We next see Ben in London, England. He uses a sleleton key to make the elevator go to the penthouse suite. He is there to see Charles Widmore. Charles asks if he is there to kill him, and Ben says, “We both know I can’t do that.” Charles tells him that he knows who and what Ben is, that everything he has he took from him. The island is his – it always was, it will be again. Ben says he will kill Widmore’s daughter Penelope.
Dan gets the phone working as a means to send morse code to the freighter. He asks what happened to the doctor. The message that comes back is, “What are you talking about, the doctor is fine?” Dan lies about it, but Bernard knows morse code. Jack confronts Dan and asks him if he ever planned on taking them off the island, and he says no.
The summoning of the smoke monster is the detail in this story which sits most poorly with the later revelation that the monster is Jacob’s brother. Perhaps Jacob’s brother found it useful to make Jacob’s people think it could be summoned. But it still feels rather as though the writers did not yet have clearly in mind who or what the smoke monster was going to be – although they may have just been misleading us, and Jacob’s brother allowing himself to be summoned is perhaps a way for him to get people like Ben to trust him, or at least regard him as a figure that is not malevolent.
The story of Charles and Ben, of which we get a glimpse in this episode, certainly fits nicely with the story about the past they would later tell us. And perhaps the latter actually helps make sense of the former.
Here we see most clearly that Ben and Charles both are laying a proprietary claim on the island. And yet both are allegedly supposed to be defending it – presumably from people just like the ones they themselves have become.
And so perhaps the covert actions of both Jacob and his brother are part of this. A kind of light-handed approach to interaction, as each tried to persuade the other than he was right.

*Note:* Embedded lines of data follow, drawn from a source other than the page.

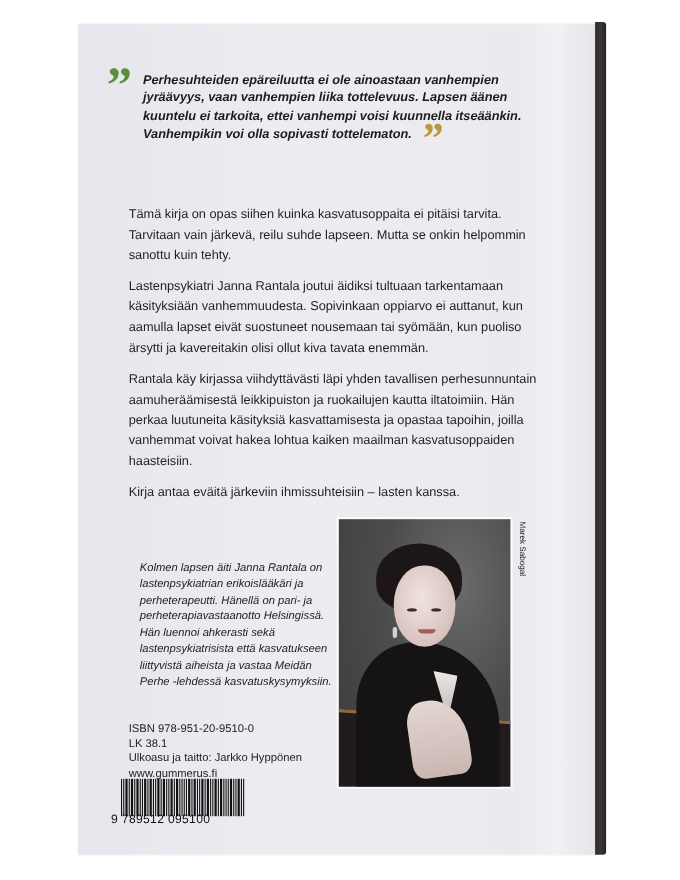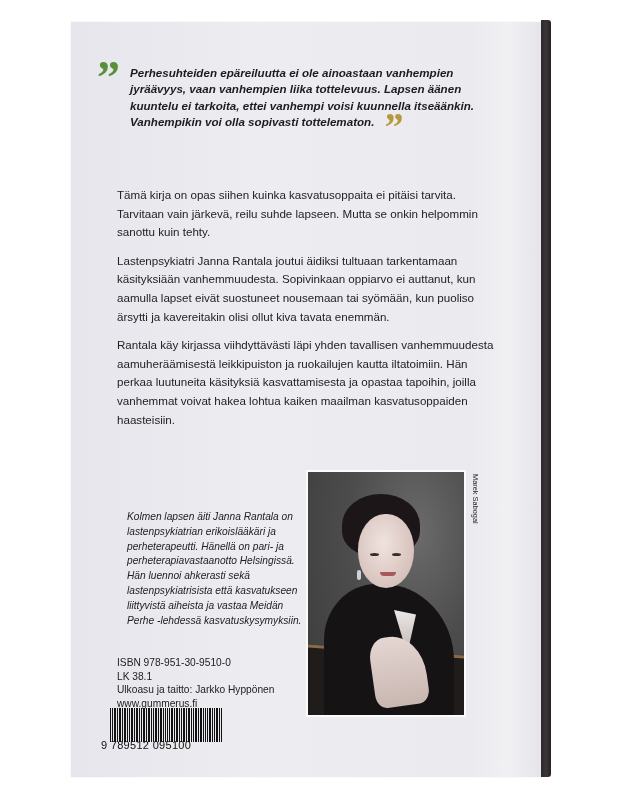--- a/index.html
+++ b/index.html
@@ -258,21 +258,22 @@
   <div class="cover">
 
     <div class="quote-block">
       <span class="quote-open">”</span>
       <p class="quote-text"><span>Perhesuhteiden epäreiluutta ei ole ainoastaan vanhempien jyräävyys, vaan vanhempien liika tottelevuus. Lapsen äänen kuuntelu ei tarkoita, ettei vanhempi voisi kuunnella itseäänkin. Vanhempikin voi olla sopivasti tottelematon.</span><span class="quote-close">”</span></p>
     </div>
 
     <div class="body-text">
       <p>Tämä kirja on opas siihen kuinka kasvatusoppaita ei pitäisi tarvita. Tarvitaan vain järkevä, reilu suhde lapseen. Mutta se onkin helpommin sanottu kuin tehty.</p>
       <p>Lastenpsykiatri Janna Rantala joutui äidiksi tultuaan tarkentamaan käsityksiään vanhemmuudesta. Sopivinkaan oppiarvo ei auttanut, kun aamulla lapset eivät suostuneet nousemaan tai syömään, kun puoliso ärsytti ja kavereitakin olisi ollut kiva tavata enemmän.</p>
-      <p>Rantala käy kirjassa viihdyttävästi läpi yhden tavallisen vanhemmuudesta aamuheräämisestä leikkipuiston ja ruokailujen kautta iltatoimiin. Hän perkaa luutuneita käsityksiä kasvattamisesta ja opastaa tapoihin, joilla vanhemmat voivat hakea lohtua kaiken maailman kasvatusoppaiden haasteisiin.</p>
+      <p>Rantala käy kirjassa viihdyttävästi läpi yhden tavallisen perhesunnuntain aamuheräämisestä leikkipuiston ja ruokailujen kautta iltatoimiin. Hän perkaa luutuneita käsityksiä kasvattamisesta ja opastaa tapoihin, joilla vanhemmat voivat hakea lohtua kaiken maailman kasvatusoppaiden haasteisiin.</p>
+      <p>Kirja antaa eväitä järkeviin ihmissuhteisiin – lasten kanssa.</p>
     </div>
 
     <p class="bio">Kolmen lapsen äiti Janna Rantala on lastenpsykiatrian erikoislääkäri ja perheterapeutti. Hänellä on pari- ja perheterapiavastaanotto Helsingissä. Hän luennoi ahkerasti sekä lastenpsykiatrisista että kasvatukseen liittyvistä aiheista ja vastaa Meidän Perhe -lehdessä kasvatuskysymyksiin.</p>
 
     <div class="photo-frame">
       <div class="photo">
         <div class="chair"></div>
         <div class="body"></div>
         <div class="collar"></div>
         <div class="arm"></div>
@@ -280,21 +281,21 @@
         <div class="face"></div>
         <div class="eye l"></div>
         <div class="eye r"></div>
         <div class="mouth"></div>
         <div class="earring"></div>
       </div>
     </div>
     <div class="photo-credit">Marek Sabogal</div>
 
     <div class="meta">
-      <div>ISBN 978-951-30-9510-0</div>
+      <div>ISBN 978-951-20-9510-0</div>
       <div>LK 38.1</div>
       <div>Ulkoasu ja taitto: Jarkko Hyppönen</div>
       <div>www.gummerus.fi</div>
     </div>
 
     <div class="barcode">
       <div class="barcode-bars">
         <span style="width:1px"></span>
           <span style="width:1px"></span>
           <span style="width:2px"></span>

Ben and Charles both seem, in this episode, to be making Jacob’s brother’s case, articulated in words borrowed from their adoptive mother, the island’s previous “protector”: “They come, fight, they destroy, they corrupt. It always ends the same.” And that, ironically, is precisely what Jacob and his brother end up doing, and presumably everyone who had preceded them.
There is a profound religious, spiritual, and moral message in this. We try to prove people wrong about something, and in the end become – through the very way we interact with them – precisely what we were trying to avoid.
It might be worth trying to watch all the flashes forward and flashbacks and time travel in chronological order, to see what happens.